Der eingangs genannte Virologe Streeck spricht sich dieser Tage gegen eine Impfpflicht mit folgender Begründung aus: Eine solche wäre nur dann sinnvoll, wenn man dadurch ein Virus ausrotten könne. Das sei bei Corona jedoch nicht möglich. Ich darf anfügen: Nur beim Pocken-Virus scheint das gelungen zu sein.

Italien präsentiert sich gerade als Paradefall für Streeck. Rom hat Impfzwang angeordnet, wer nicht gehorcht, kommt nicht an seinen Arbeitsplatz, ist suspendiert. In Italien sind fast 90 Prozent aller über 12 Jahren „geimpft“, trotzdem bringt Omikron die Zahl der positiv Getesteten – wie überall Inzidenz genannt – wie überall auf Höchststände. Die Experten sagen ebenfalls überall, Omikron ist durch nichts aufzuhalten (und verläuft milder). Aber gleichzeitig bleiben die Herrschenden bei ihrem Dogma, nur „Impfen“ hilft. Glaube und Vernunft kommen eben selten zueinander.

Dass Schweden einen anderen Weg geht als Deutschland, Österreich, Italien und andere, hat keine politisch-ideologischen Gründe, da die dort Regierenden in praktisch allen Feldern keine andere Politik machen als sonst in Westeuropa. Der einzige Unterschied ist, dass die Politik sich in Schweden aus dem Umgang mit Corona weitestgehend raushält und das Medizinern überlässt. Das gilt auch für viele Bundesstaaten der USA. Und deshalb wird über diese Länder in Europa nicht berichtet.
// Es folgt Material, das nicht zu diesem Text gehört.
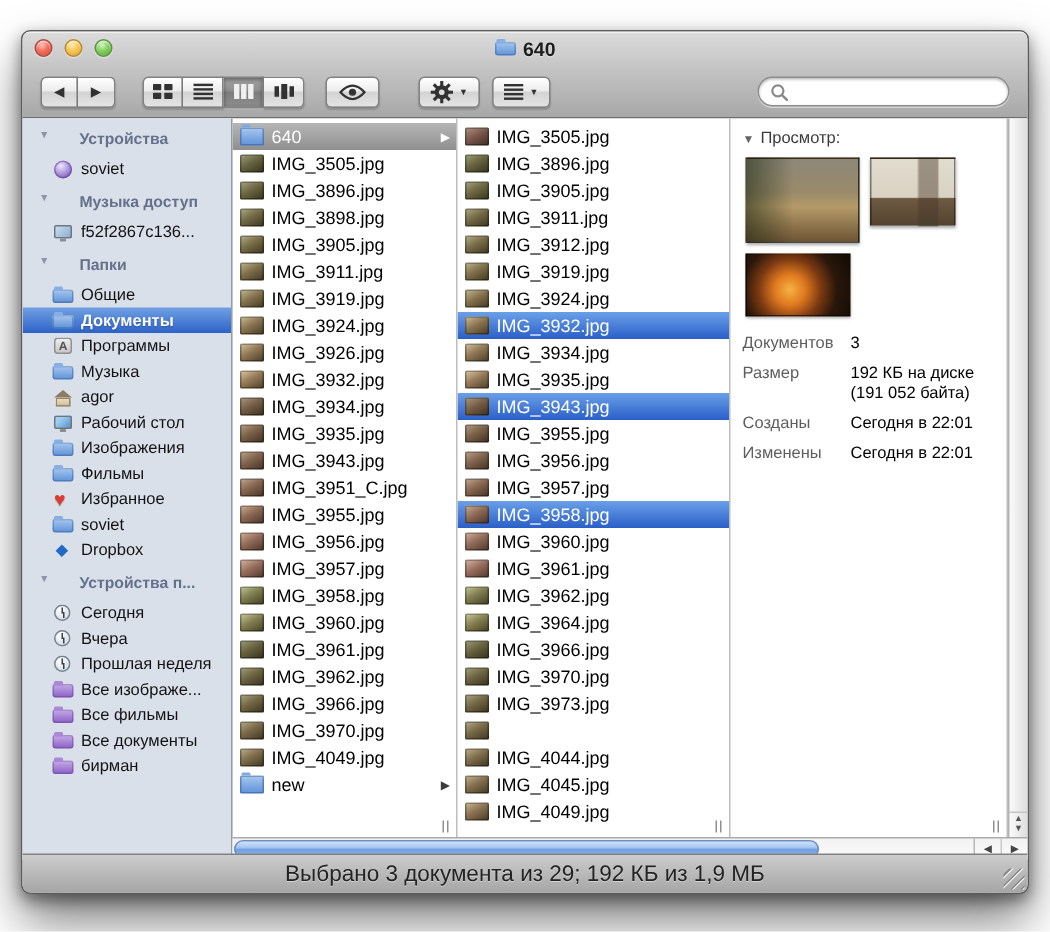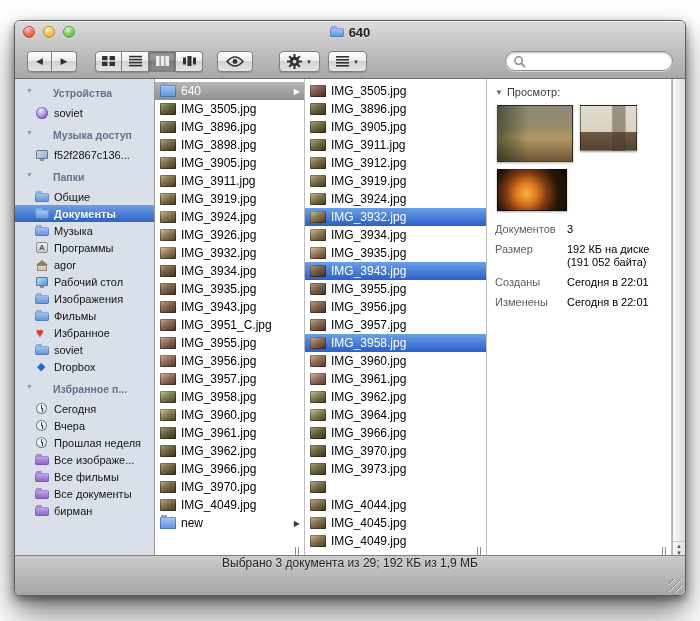--- a/index.html
+++ b/index.html
@@ -312,13 +312,13 @@
   </div>
 
   <div class="sb-item">
+    <span class="sicon icon-apps"></span>
+    <span>Программы</span>
+  </div>
+
+  <div class="sb-item">
     <span class="sicon icon-folder-music"></span>
     <span>Музыка</span>
-  </div>
-
-  <div class="sb-item">
-    <span class="sicon icon-apps"></span>
-    <span>Программы</span>
   </div>
 
   <div class="sb-item">

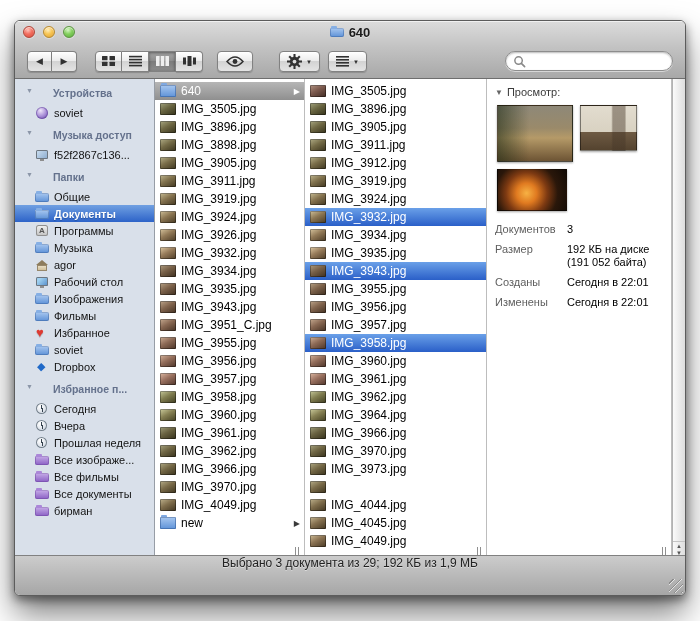--- a/index.html
+++ b/index.html
@@ -361,7 +361,7 @@
   <div class="sb-section">
     <div class="sb-header">
       <span class="sb-disc">▼</span>
-      <span>Избранное п...</span>
+      <span>Устройства п...</span>
     </div>
     <div class="sb-items">
   <div class="sb-item">

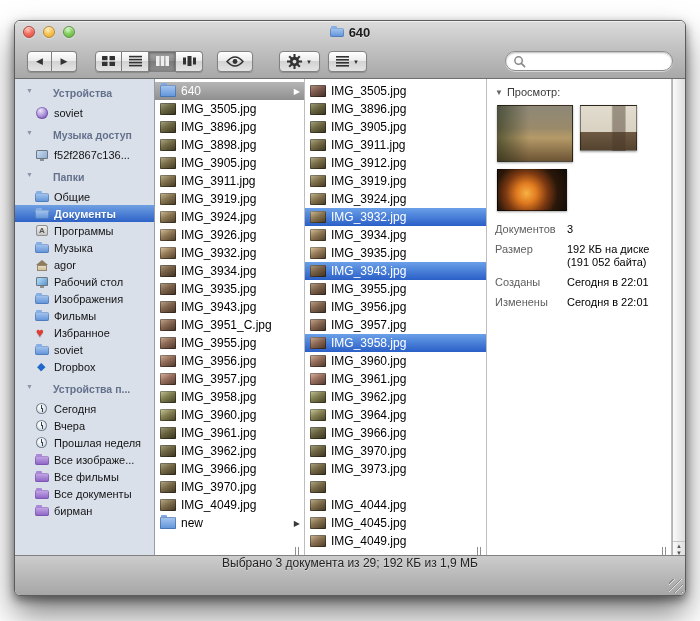--- a/index.html
+++ b/index.html
@@ -122,9 +122,9 @@
   .info-value{flex:1;color:#000;min-width:0}
 
   
-  .statusbar{position:absolute;bottom:0;left:0;right:0;height:40px;
+  .statusbar{position:absolute;bottom:0;left:0;right:0;height:26px;
     background:linear-gradient(#cccccc,#a6a6a6);border-top:1px solid #818181;
-    display:flex;justify-content:center;font-size:12px;color:#232323;
+    display:flex;align-items:center;justify-content:center;font-size:15px;color:#232323;
     text-shadow:0 1px 0 rgba(255,255,255,.45)}
   .grip{position:absolute;right:2px;bottom:2px;width:14px;height:14px;
     background:repeating-linear-gradient(-45deg,rgba(255,255,255,.65) 0 1px,#8c8c8c 1px 2px,rgba(0,0,0,0) 2px 5px)}

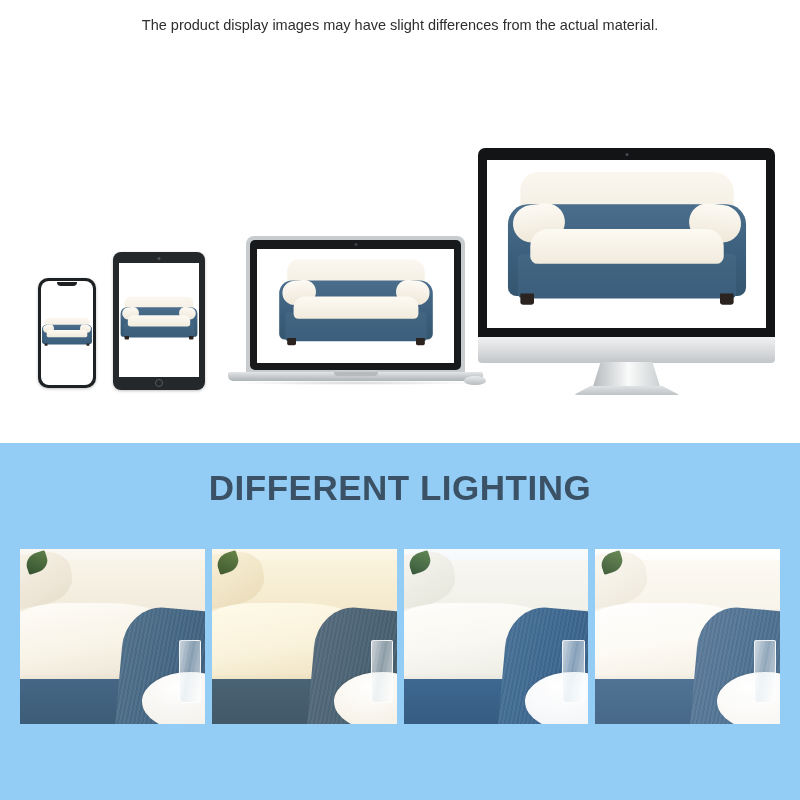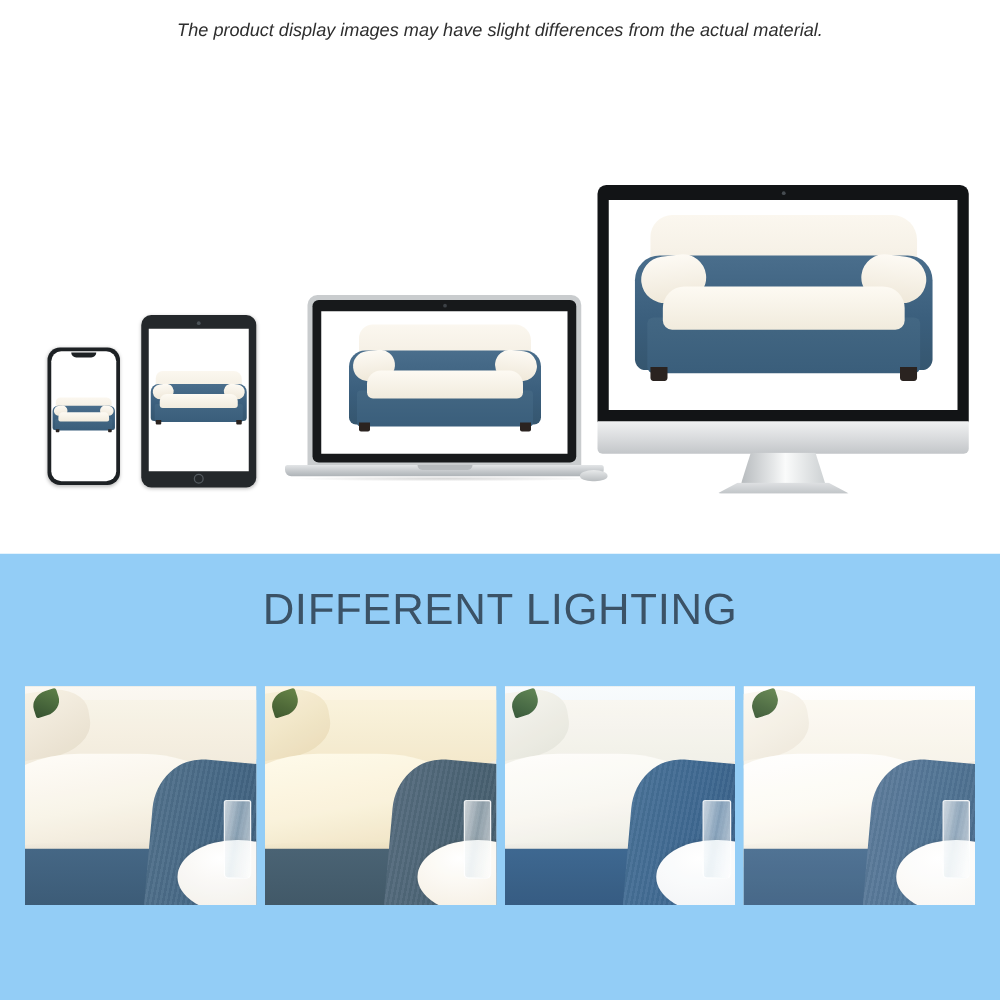--- a/index.html
+++ b/index.html
@@ -31,7 +31,7 @@
     color:#2e2e2e;
     line-height:1.55;
   }
-  #sub1{ margin-top:14px;font-style:italic; }
+  #sub1{ margin-top:14px; }
   #sub2{ margin-top:9px; }
 
   

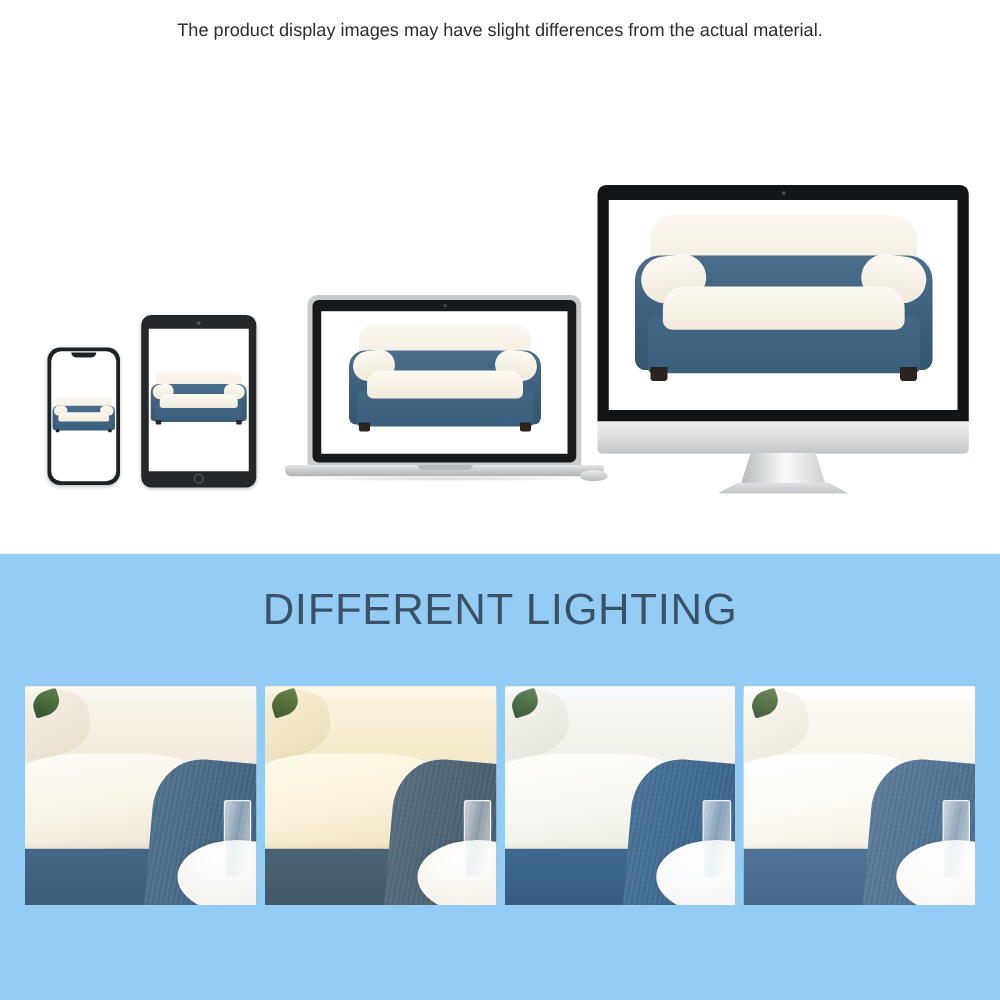--- a/index.html
+++ b/index.html
@@ -208,7 +208,7 @@
   #lighting-title{
     text-align:center;
     font-size:35px;
-    font-weight:normal;
+    font-weight:bold;
     letter-spacing:.5px;
     color:#3b5266;
     margin-top:26px;

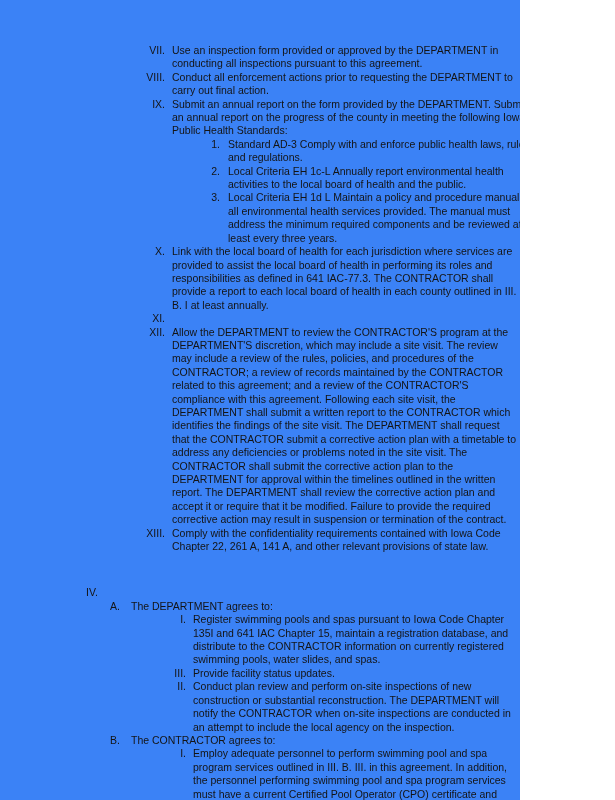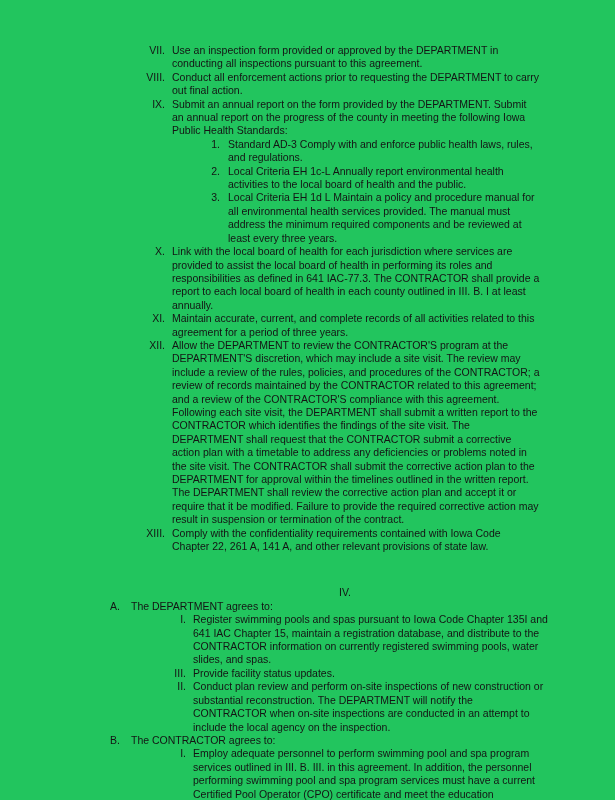--- a/index.html
+++ b/index.html
@@ -9,9 +9,9 @@
   }
   .page {
     position: relative;
-    width: 615px;
+    width: 520px;
     height: 800px;
-    background: #22c55e;
+    background: #3b82f6;
     font-family: "Liberation Sans", "DejaVu Sans", sans-serif;
     font-size: 10.5px;
     line-height: 13.4px;

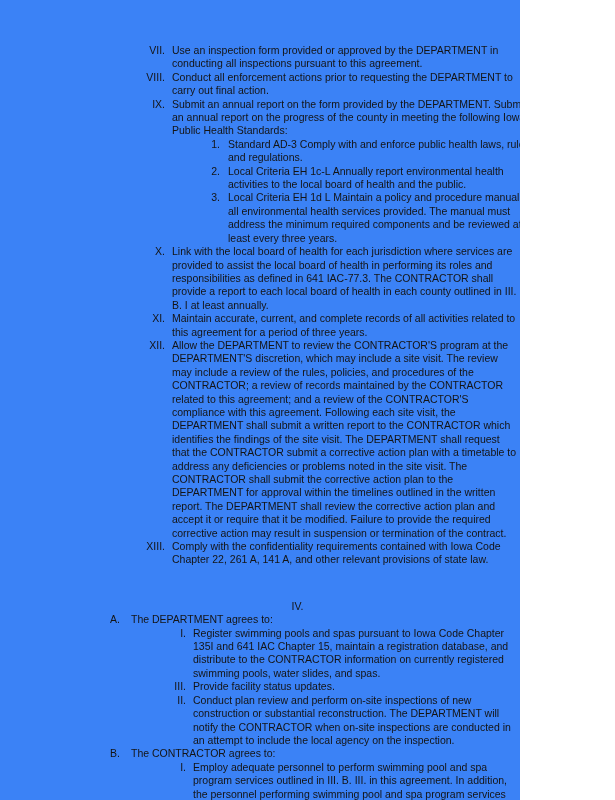--- a/index.html
+++ b/index.html
@@ -130,7 +130,6 @@
 
     <div class="l1">
       <span class="num1">XI.</span>
-      <span class="txt1">Maintain accurate, current, and complete records of all activities related to this agreement for a period of three years.</span>
     </div>
 
     <div class="l1">

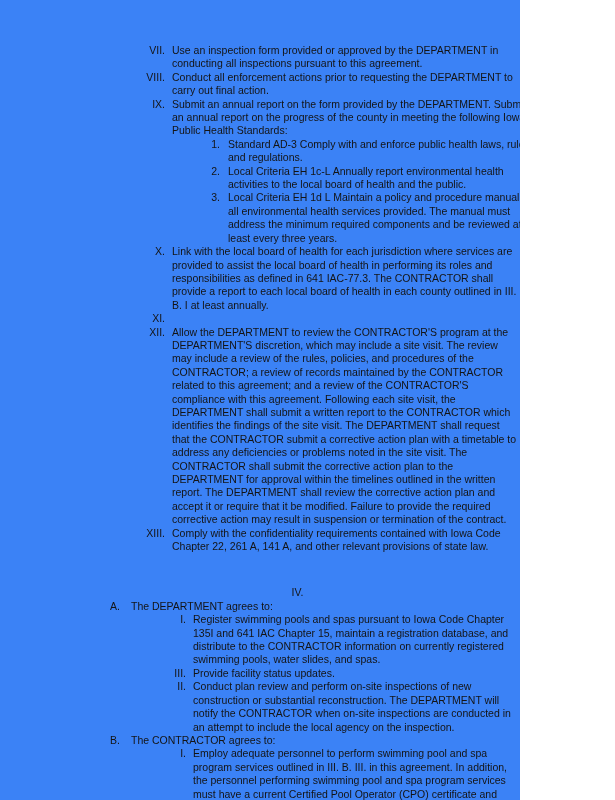--- a/index.html
+++ b/index.html
@@ -57,7 +57,6 @@
   .sec-head {
     display: flex;
     margin-left: 86px;
-    justify-content: center;
   }
   .sec-head > .num-sec {
     flex: none;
So viel aber immerhin dringt ab und zu durch: Die Corona-Todesraten dort unterscheiden sich kaum von denen in den Ländern mit massiven politischen Corona-Maßnahmen rund um einen Lockdown nach dem anderen.

Dass, wie Ferdinand Knauß meint, die Herrschenden in Deutschland nun von dem Vorhaben der Impfpflicht leise abrücken, glaube ich erst, wenn das amtlich ist. Wenn es so kommt, hätte die Kraft des Faktischen die Herrschenden vor ihrem in den Sackbahnhof rasenden Panikzug gerade noch vor dem Gleisende oder kurz danach gerettet. Aus eigener Kraft schaffen sie es nicht.

Die Lehre weit über Corona hinaus: Nur drastisch weniger Politik weist den Weg in bessere Politik. Jenseits des Parteienstaats, versteht sich.